Por aquel entonces, su matrimonio estaba en la cuerda floja, y desde aquella tarde ya no hubo cuerda de ningún tipo. Todo se fue al traste, y lo peor era que Ainoa, la hija de ambos, de siete años, y por la que Bedia daría su vida, se había quedado a vivir con la madre por imperativo judicial. Una situación bastante jodida, según el peritaje de Meruelo y Murillo, y la cosa aún era más delicada porque los dos tenían que verse cada día en la comisaría, ya que la Bea era en realidad la inspectora Beatriz Larrauri. Afortunadamente, se decían, el jefe había mejorado una barbaridad en los últimos meses, desde que había comenzado su relación con esa chica pelirroja, Marja.

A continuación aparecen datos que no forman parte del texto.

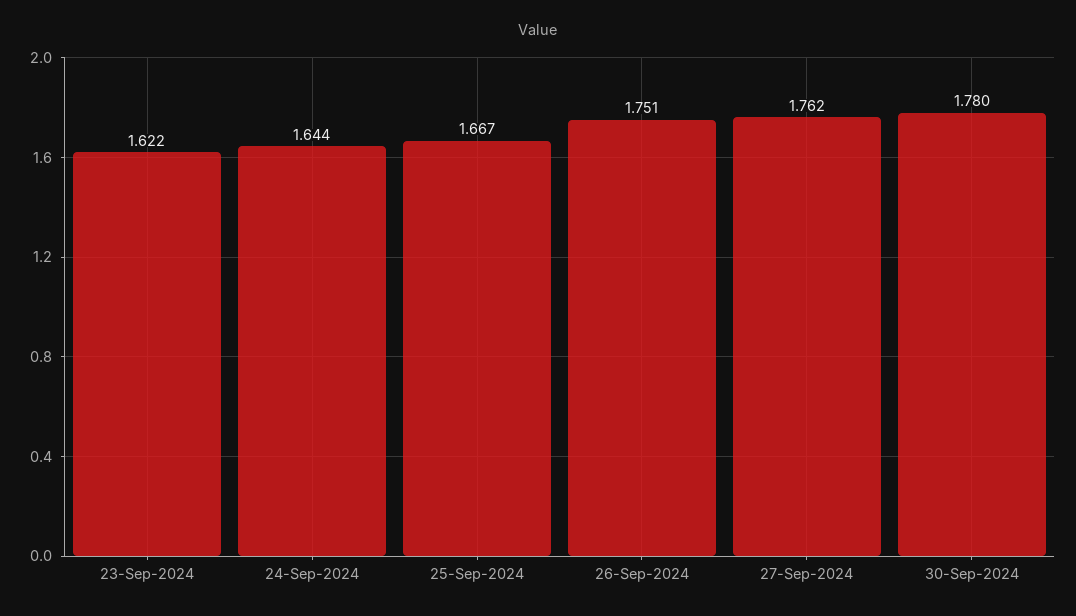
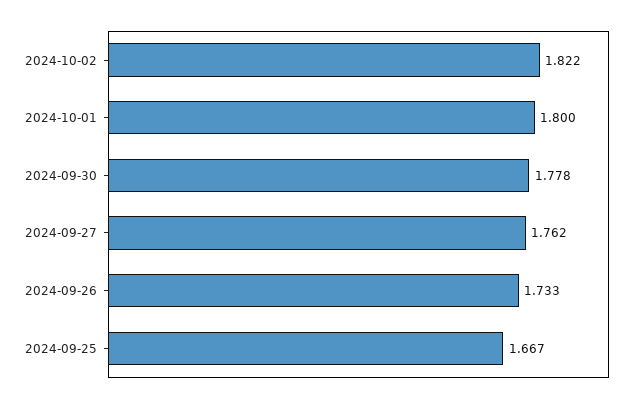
23-Sep-2024: 1.622 -> none
24-Sep-2024: 1.644 -> none
26-Sep-2024: 1.751 -> 1.733
30-Sep-2024: 1.78 -> 1.778
2024-10-02: none -> 1.822
2024-10-01: none -> 1.8

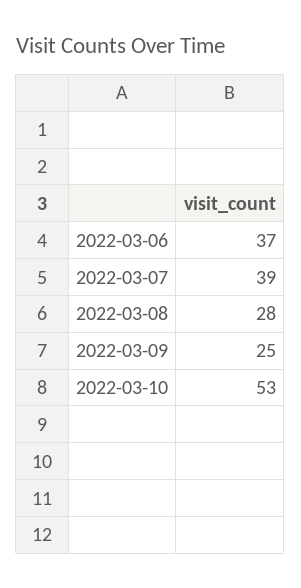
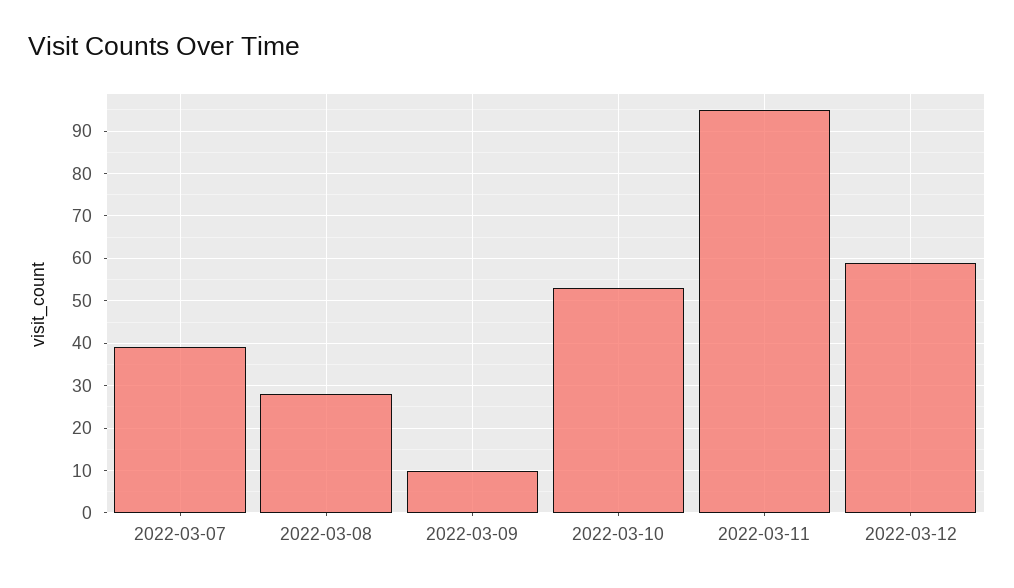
2022-03-06: 37 -> none
2022-03-09: 25 -> 10
2022-03-11: none -> 95
2022-03-12: none -> 60

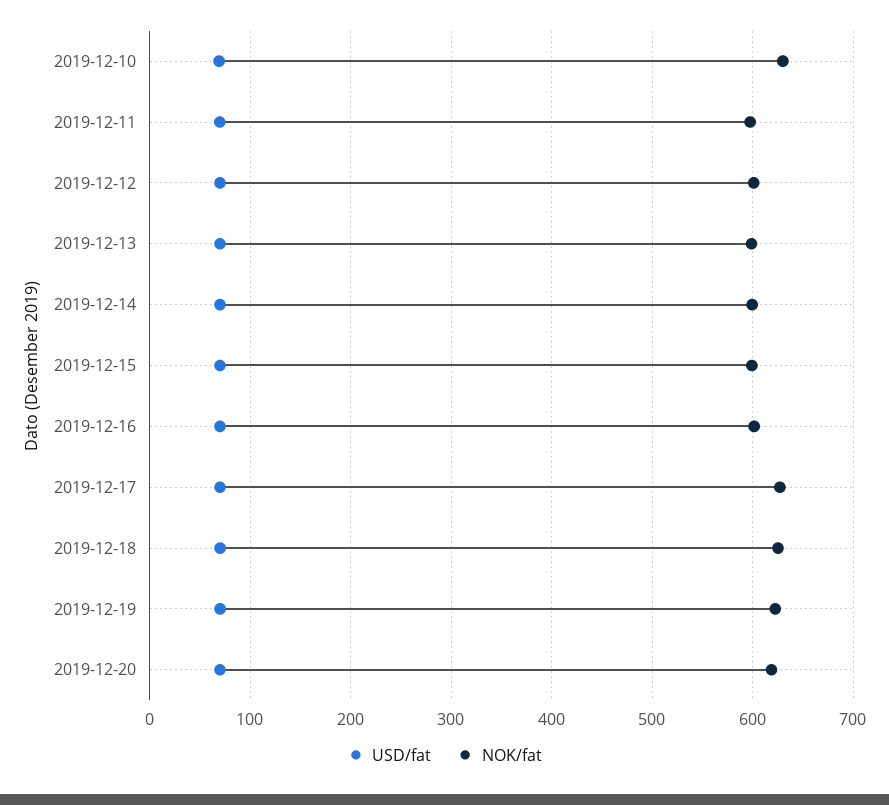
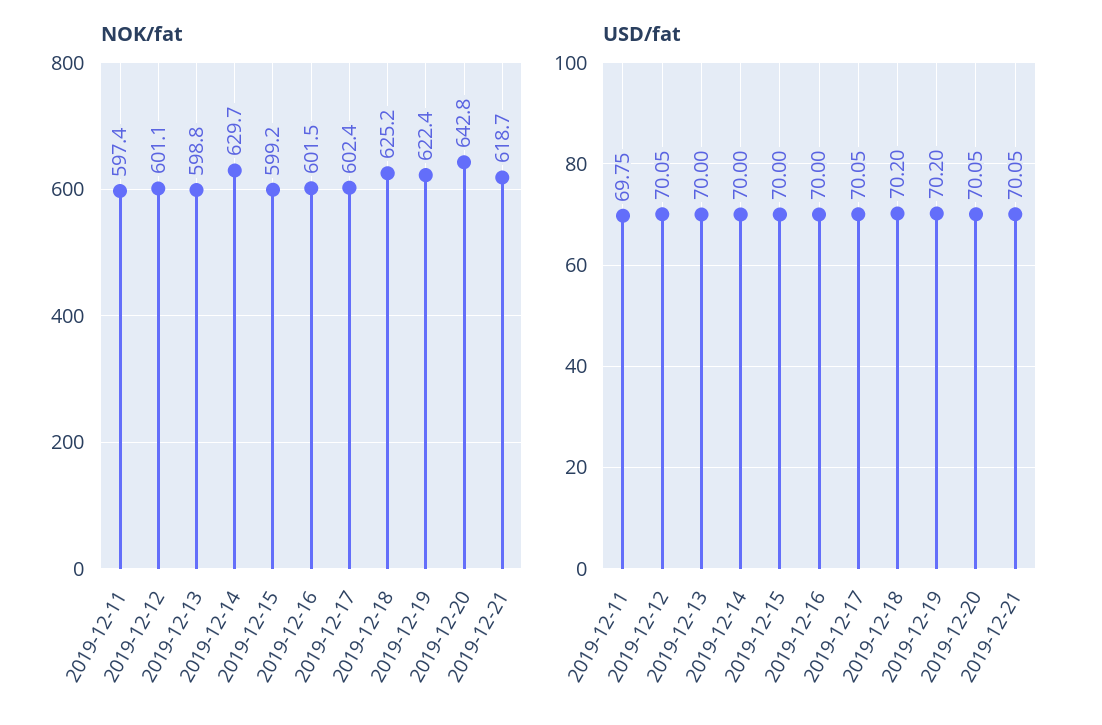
USD/fat, 2019-12-10: 70 -> none
NOK/fat, 2019-12-10: 630 -> none
NOK/fat, 2019-12-14: 600 -> 629.7
NOK/fat, 2019-12-17: 630 -> 602.4
NOK/fat, 2019-12-20: 620 -> 642.8
NOK/fat, 2019-12-21: none -> 618.7
USD/fat, 2019-12-21: none -> 70.05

—Pues resulta que estamos parecido —dijo el inspector, repasando el informe—. No se ha encontrado ni una sola huella ni un indicio de dónde pudo cometerse el crimen, porque está claro que no ocurrió en aquel callejón, algo que parecía evidente por la poca sangre que se encontró. El tipo no la violó, y no hay resto alguno de ADN. De modo que la mató en otro sitio y la llevó hasta allí, pero no sabemos por qué. La chica no parecía haber ingerido alcohol ni droga alguna las horas previas a su muerte. Quienquiera que fuese el que cometió el crimen no es alguien común. Hay que tener mucha sangre fría para llevar a esa mujer hasta allí de madrugada. La verdad es que el cabrón tuvo suerte, porque nadie lo vio. No cabe duda de que es inteligente y meticuloso. En definitiva —Bedia alzó los ojos del informe y miró a sus dos hombres—, no tenemos nada de nada.